И, вдруг, ты вспомнила о боге. Теперь чувство вины расползается по тебе вместе со зноем мучительных мыслей. “Я хочу всё забыть”, – говоришь ты. Твой парень, чьи глаза казались тебе “пустыми”, стал возлюбленным, а я – “говорящей змеей, которая заплелась вокруг вставшего хуя”. Похоже, твоя вина нуждается в демоне. Объявляя себя жертвой, ты снимаешь с себя ответственность за грехи, которых не существует. Дальнейшая редактура воспоминаний превращает наш сад в место преступления. Я остаюсь один с трупом несомненного чувства.
Когда у твоего парня не находится времени, ты возвращаешься к своему бесу. Мы говорим о ветре и волнах, – ты снова мягкая, как летом. Но это только до утра. После меня тебя всегда ебёт Иисус. Ок, ну ладно, так и быть – я для тебя готов прикинуться змеей, и заплестись вокруг любого хуя. Пусть это будет мой последний поцелуй – твоё освобождение от пыток совести.
Так кончается наше лето. Я кажусь себе бессмертным, и тут же прошу лесбиянку согреть мои кости; растирать их своими ореховыми ладонями до тех пор, пока я снова не вспыхну. Ей нравится моя любовь, но ей не хочется меня любить. Чем спокойнее её взгляд, тем острее моё желание вдохнуть в него страсти. Конец подобного наития легко предугадать. Кто бы мог подумать, что лесбиянкам нравятся женщины?
...
Месяц спустя гроб со мной откопала белка, разыскивающая припрятанный орех. От меня уцелело немногое – глаз, нога, ну и хуй. Одно моргает, другое шагает, а третьему просто не повезло – секс происходит двумя этажами выше: в башне из слоновой кости. Все трутся друг о друга более менее одинаково. Неповторимы только сновидения, которые разверзаются над этими трениями. В них сердце обретает форму, и люди превращаются в фантазии.

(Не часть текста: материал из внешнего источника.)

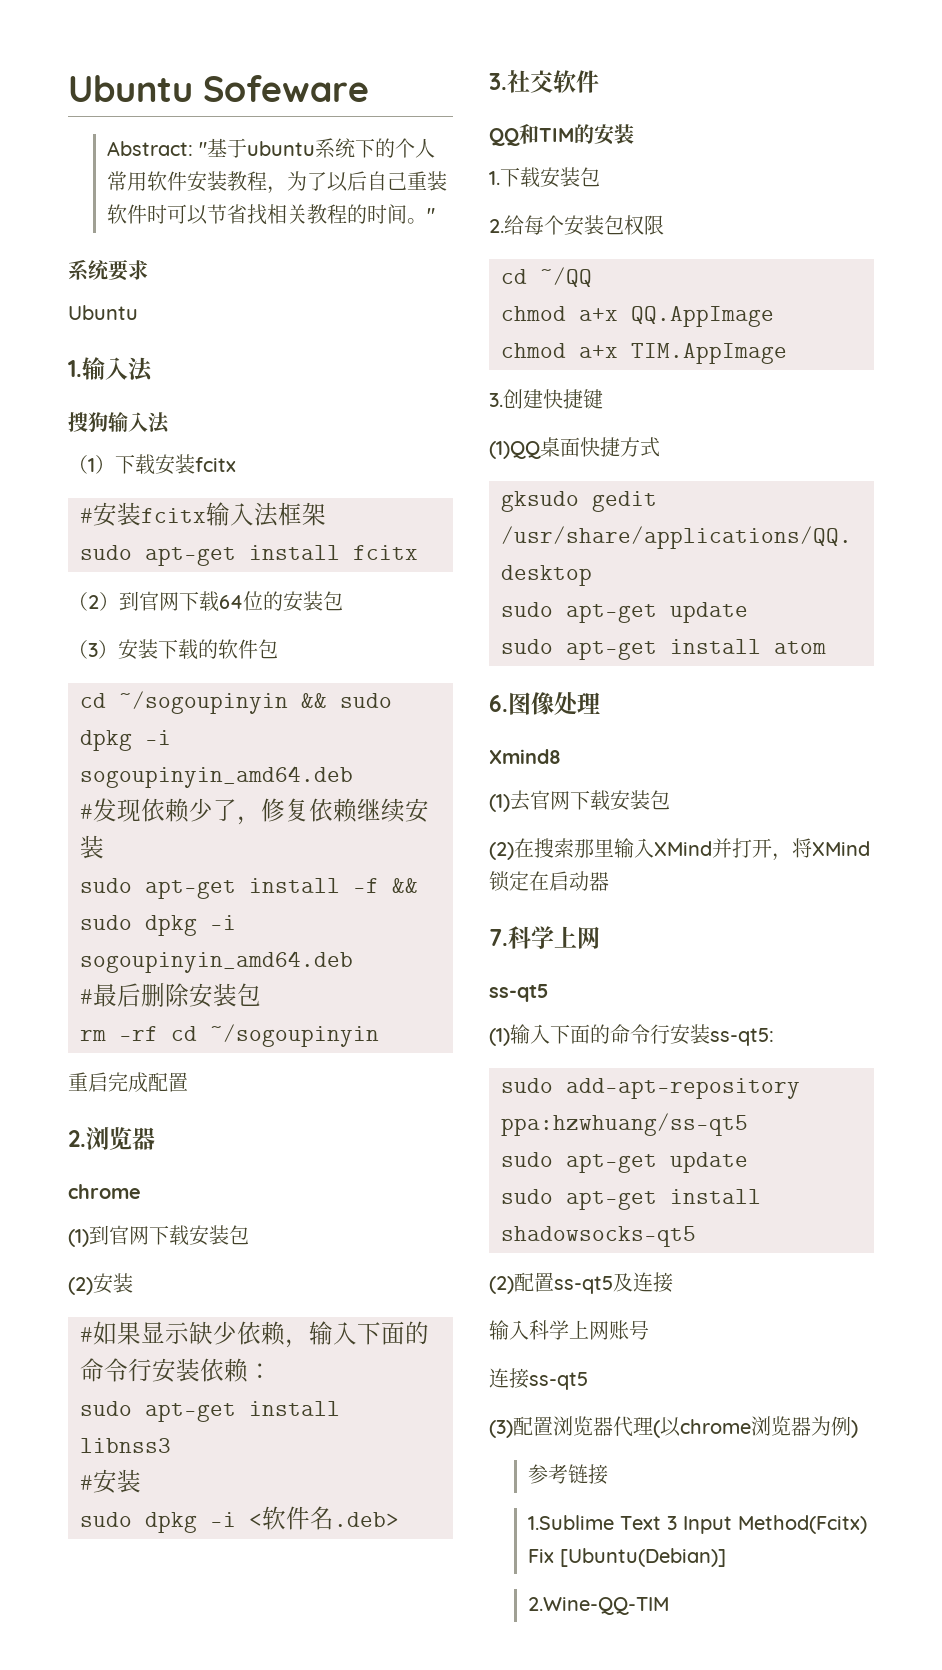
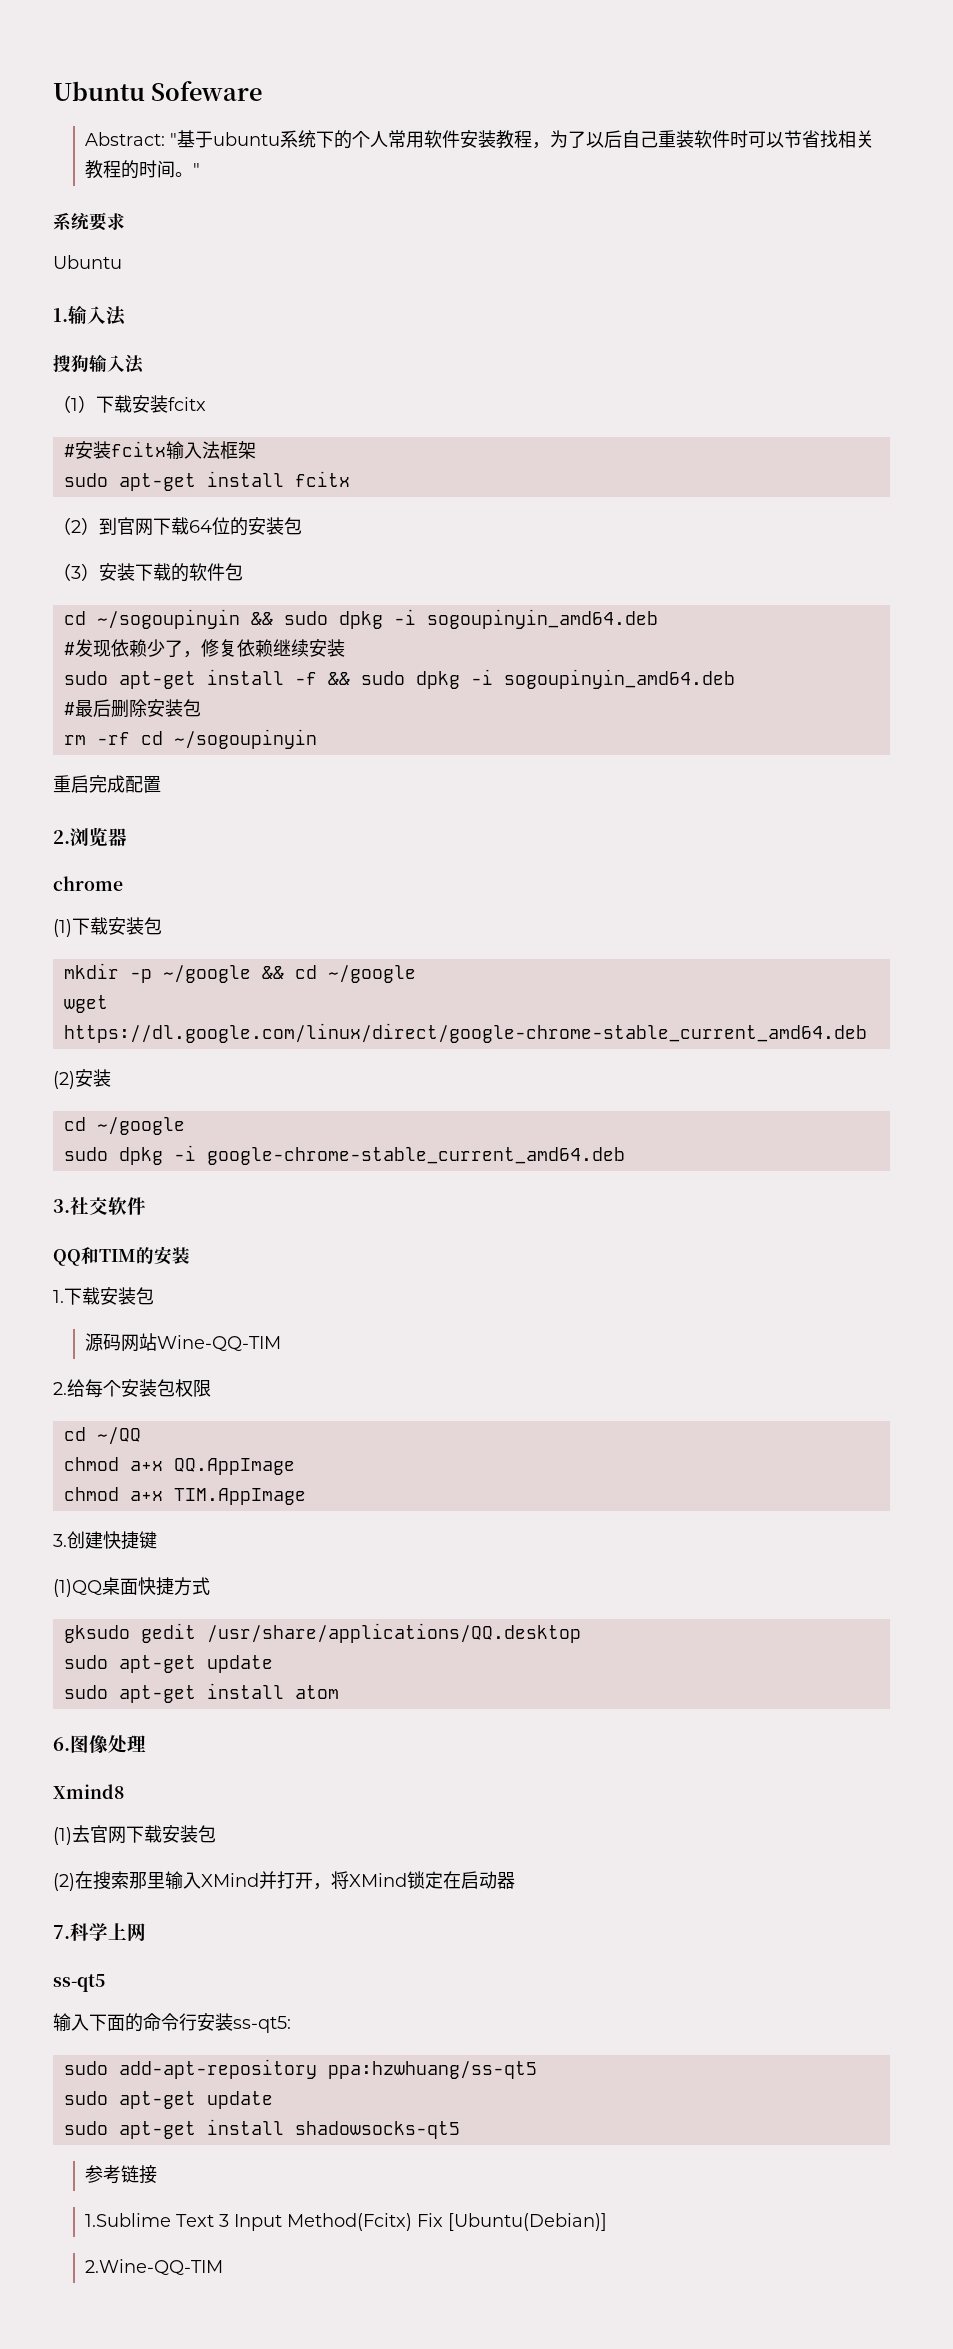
[89,1225,249,1246] [68,1273,133,1295] [80,1321,429,1348] [80,1358,272,1383] [80,1401,340,1422] [80,1438,171,1453] [80,1469,141,1494] [80,1506,399,1533] 到官网下载安装包 // (2)安装 // #如果显示缺少依赖，输入下面的命令行安装依赖： // sudo apt-get install libnss3 // #安装 // sudo dpkg -i <软件名.deb> -> [72,917,162,935] [63,963,416,983] [63,995,108,1013] [63,1023,867,1043] [53,1069,111,1089] [63,1117,185,1135] [63,1145,625,1165] 下载安装包 // mkdir -p ~/google && cd ~/google // wget https://dl.google.com/linux/direct/google-chrome-stable_current_amd64.deb // (2)安装 // cd ~/google // sudo dpkg -i google-chrome-stable_current_amd64.deb
(600, 177) none -> [85,1333,282,1352] // 源码网站Wine-QQ-TIM
[489,1028,510,1046] (1) -> (105, 1983) none
[489,1272,673,1294] [489,1320,649,1340] [489,1368,588,1390] [489,1416,858,1438] // (2)配置ss-qt5及连接 // 输入科学上网账号 // 连接ss-qt5 // (3)配置浏览器代理(以chrome浏览器为例) -> (460, 2130) none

Как простить жизни её способность продолжаться? Чтобы ни случилось, и какой бы вселенской ни была рана, рано или поздно ты снова в порядке. Я вижу в этом какое-то предательство, нечто, что обесценивает всякое чувство и событие. Белка слушает всё это с явным раздражением. "Где орех, сука?"

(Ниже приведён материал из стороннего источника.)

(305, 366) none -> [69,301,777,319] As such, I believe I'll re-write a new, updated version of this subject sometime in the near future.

Отряхнувшись от корешков, я бреду по прежнему миру: тем же улицам, среди тех же домов, в том же городе. Даже бездомный Джо пахнет той самой карамелькой, упавшей в говно. Не изменилось ничего, кроме меня. Там, где раньше колотилось, теперь дымится четвёртый энергоблок; повсюду бегают спасатели и впитывают румяными щеками смертельные дозы радиации.
Жизнь продолжается. Я просыпаюсь, действую и даже улыбаюсь. Но всё отныне на один регистр ниже – вместо костра костришко, вместо улыбки – улыбочка. "Как вернуть интенсивность красного?", – спрашиваю я у белки. В ответ она закатывает глаза, и продолжает откапывать мёртвых любовников из почвы.